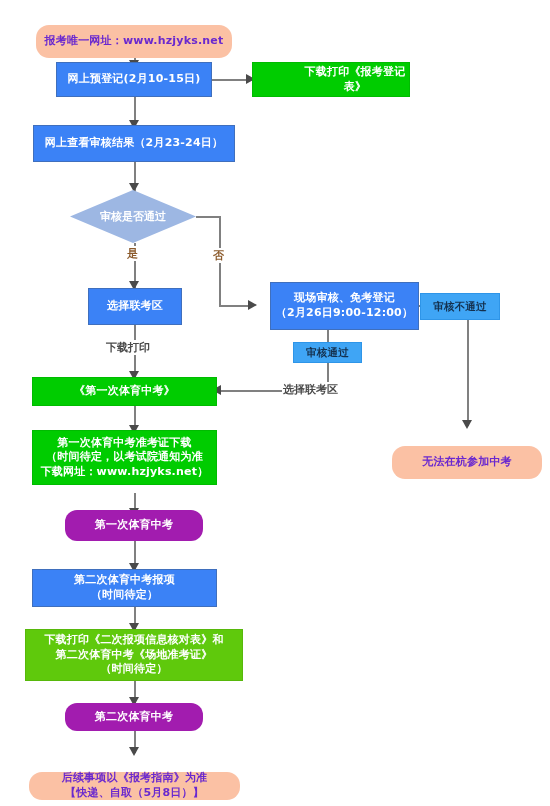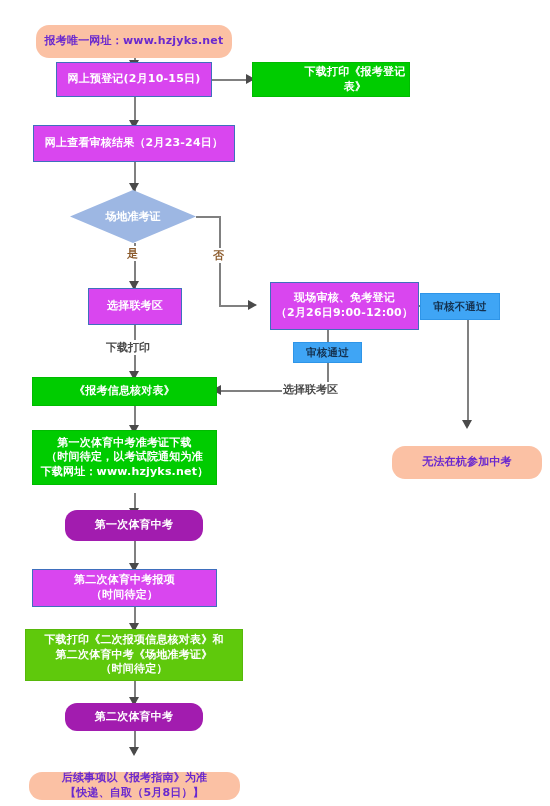--- a/index.html
+++ b/index.html
@@ -43,7 +43,7 @@
     margin-top: 16px;
   }
   .n-blue {
-    background: #d946ef;
+    background: #3b82f6;
     color: #FFFFFF;
     border: 1px solid #3F6FBD;
     font-size: 11px;

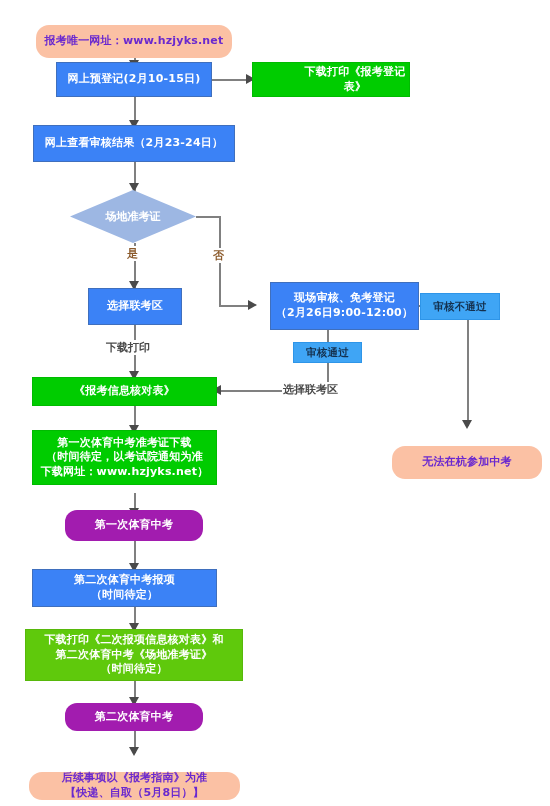--- a/index.html
+++ b/index.html
@@ -215,7 +215,7 @@
 
   <div class="diamond" style="left:70px; top:190px; width:126px; height:53px;">
     <div class="shape"></div>
-    <div class="label">场地准考证</div>
+    <div class="label">审核是否通过</div>
   </div>
 
   <div class="node n-blue" style="left:88px; top:288px; width:94px; height:37px;">

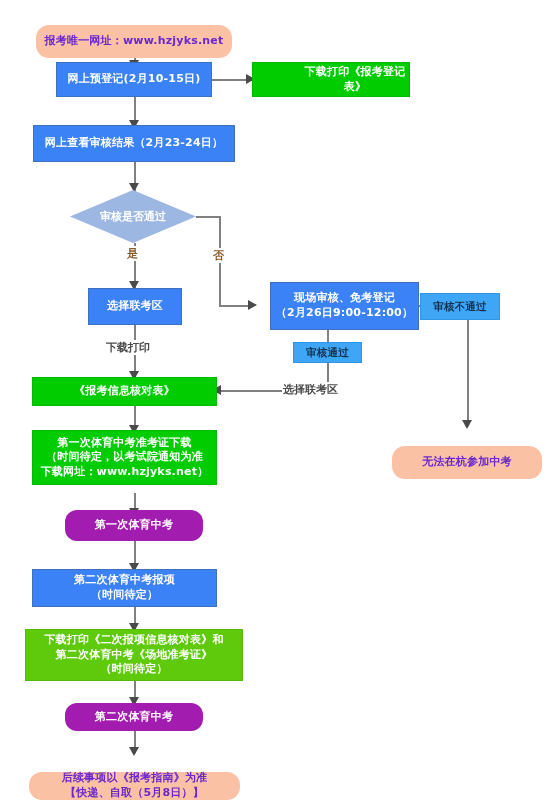--- a/index.html
+++ b/index.html
@@ -240,7 +240,7 @@
   </div>
 
   <div class="node n-green" style="left:32px; top:377px; width:185px; height:29px;">
-    <span class="txt">《报考信息核对表》</span>
+    <span class="txt">《第一次体育中考》</span>
   </div>
 
   <div class="node n-green" style="left:32px; top:430px; width:185px; height:55px;text-align:center;">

● **YOUR TASK**
Once you find the line with "font-size: 11px;", restate it and every later line of the data word for word, excluding the pictures.

● **WRITTEN SOLUTION**
     font-size: 11px;

--- a/index.html
+++ b/index.html
@@ -215,7 +215,7 @@
 
   <div class="diamond" style="left:70px; top:190px; width:126px; height:53px;">
     <div class="shape"></div>
-    <div class="label">场地准考证</div>
+    <div class="label">审核是否通过</div>
   </div>
 
   <div class="node n-blue" style="left:88px; top:288px; width:94px; height:37px;">

--- a/index.html
+++ b/index.html
@@ -240,7 +240,7 @@
   </div>
 
   <div class="node n-green" style="left:32px; top:377px; width:185px; height:29px;">
-    <span class="txt">《报考信息核对表》</span>
+    <span class="txt">《第一次体育中考》</span>
   </div>
 
   <div class="node n-green" style="left:32px; top:430px; width:185px; height:55px;text-align:center;">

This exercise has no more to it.